Dmitriy Zub ☀️

Posted on May 6, 2022 • Edited on May 23, 2022 • Originally published at serpapi.com

Scrape ResearchGate all institution members in Python

What will be scraped
Prerequisites
Full Code
- Extracting data from the JSON string
Links

What will be scraped

Prerequisites

Basic knowledge scraping with CSS selectors

CSS selectors declare which part of the markup a style applies to thus allowing to extract of data from matching tags and attributes.

If you haven't scraped with CSS selectors, there's a dedicated blog post of mine about how to use CSS selectors when web-scraping that covers what it is, pros and cons, and why they're matter from a web-scraping perspective and show the most common approaches of using CSS selectors when web scraping.

Separate virtual environment

In short, it's a thing that creates an independent set of installed libraries including different Python versions that can coexist with each other in the same system thus preventing libraries or Python version conflicts.

If you didn't work with a virtual environment before, have a look at the dedicated Python virtual environments tutorial using Virtualenv and Poetry blog post of mine to get familiar.

📌Note: this is not a strict requirement for this blog post.

Install libraries:

pip install parsel playwright

Reduce the chance of being blocked

There's a chance that a request might be blocked. Have a look at how to reduce the chance of being blocked while web-scraping, there are eleven methods to bypass blocks from most websites.

Full Code

from parsel import Selector
from playwright.sync_api import sync_playwright
import re, json, time


def scrape_institution_members(institution: str):
    with sync_playwright() as p:

        institution_memebers = []
        page_num = 1 

        members_is_present = True
        while members_is_present:

            browser = p.chromium.launch(headless=True, slow_mo=50)
            page = browser.new_page()
            page.goto(f"https://www.researchgate.net/institution/{institution}/members/{page_num}")
            selector = Selector(text=page.content())

            print(f"page number: {page_num}")

            for member in selector.css(".nova-legacy-v-person-list-item"):
                name = member.css(".nova-legacy-v-person-list-item__align-content a::text").get()
                link = f'https://www.researchgate.net{member.css(".nova-legacy-v-person-list-item__align-content a::attr(href)").get()}'
                profile_photo = member.css(".nova-legacy-l-flex__item img::attr(src)").get()
                department = member.css(".nova-legacy-v-person-list-item__stack-item:nth-child(2) span::text").get()
                desciplines = member.css("span .nova-legacy-e-link::text").getall()

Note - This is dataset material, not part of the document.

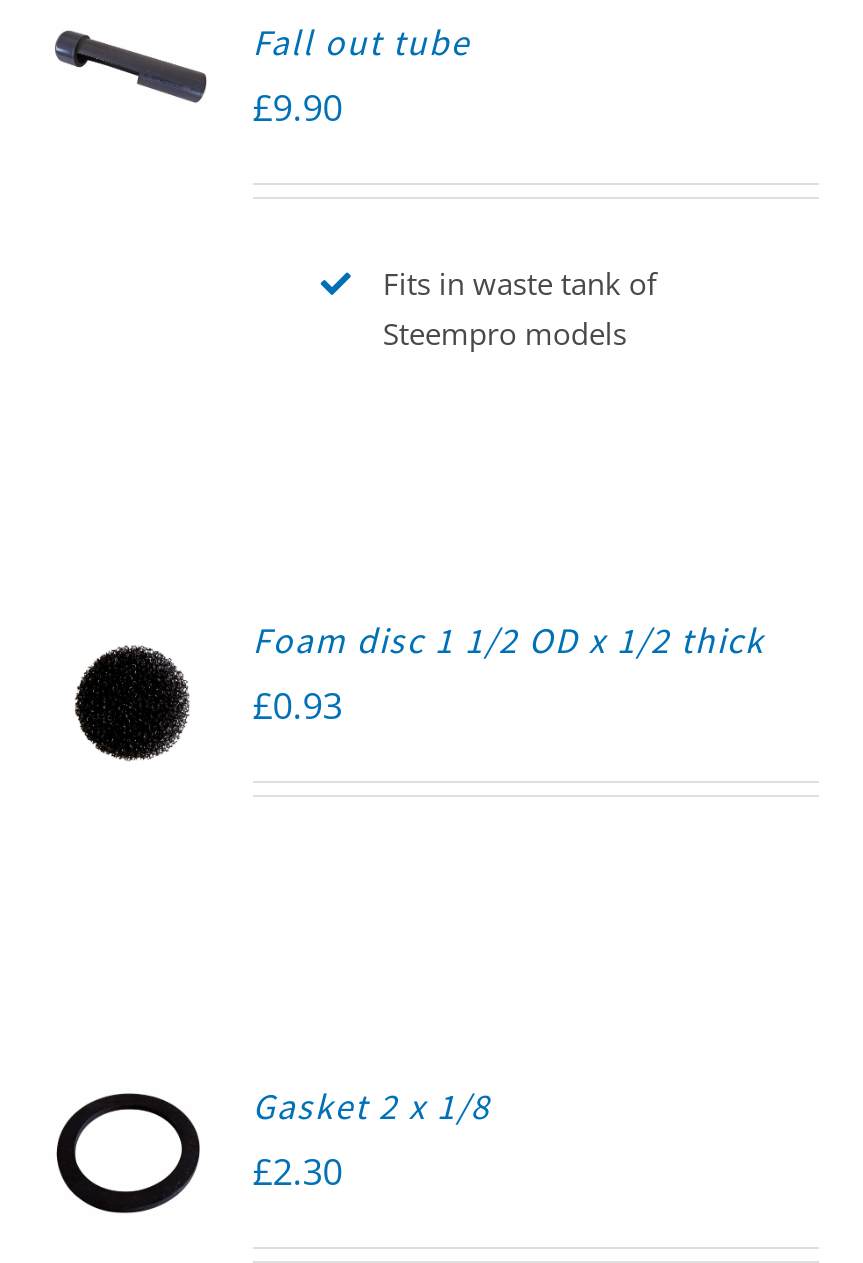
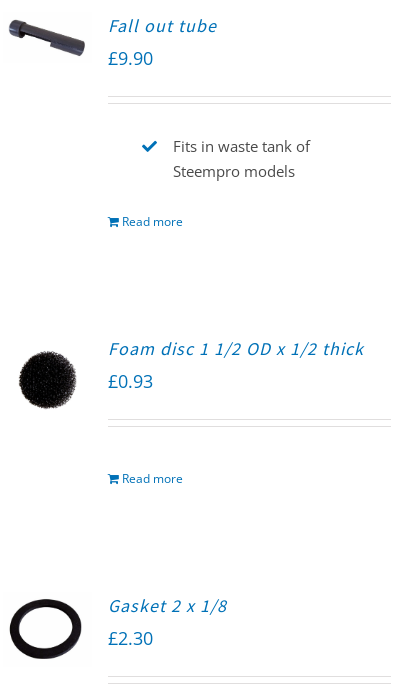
+ Read more

+ Read more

                institution_memebers.append({
                    "name": name,
                    "link": link,
                    "profile_photo": profile_photo,
                    "department": department,
                    "descipline": desciplines
                })

            # check for Page not found selector
            if selector.css(".headline::text").get():
                members_is_present = False
            else:
                time.sleep(2) # use proxies and captcha solver instead of this
                page_num += 1 # increment a one. Pagination

        print(json.dumps(institution_memebers, indent=2, ensure_ascii=False))
        print(len(institution_memebers)) # 624 from a EM-Normandie-Business-School

        browser.close()

        """
        you can also render the page and extract data from the inline JSON string,
        however, it's messy and from my perspective, it is easier to scrape the page directly.
        """

        # https://regex101.com/r/8qjfnH/1
        # extracted_data = re.findall(r"\s+RGCommons\.react\.mountWidgetTree\(({\"data\":{\"menu\".*:true})\);;",
        #                        str(page.content()))[0]
        # json_data = json.loads(extracted_data)
        # print(json_data)

scrape_institution_members(institution="EM-Normandie-Business-School")

Code explanation

Import libraries:

from parsel import Selector
from playwright.sync_api import sync_playwright
import re, json, time

Code	Explanation
`parsel`	to parse HTML/XML documents. Supports XPath.
`playwright`	to render the page with a browser instance.
`re`	to match parts of the data with regular expression.
`json`	to convert Python dictionary to JSON string.
`time`	is not a practical way to bypass request blocks. Use proxies/captcha solver instead.

Define a function:

def scrape_institution_members(institution: str):
    # ...

Code	Explanation
`institution: str`	to tell Python that `institution` should be an `str`.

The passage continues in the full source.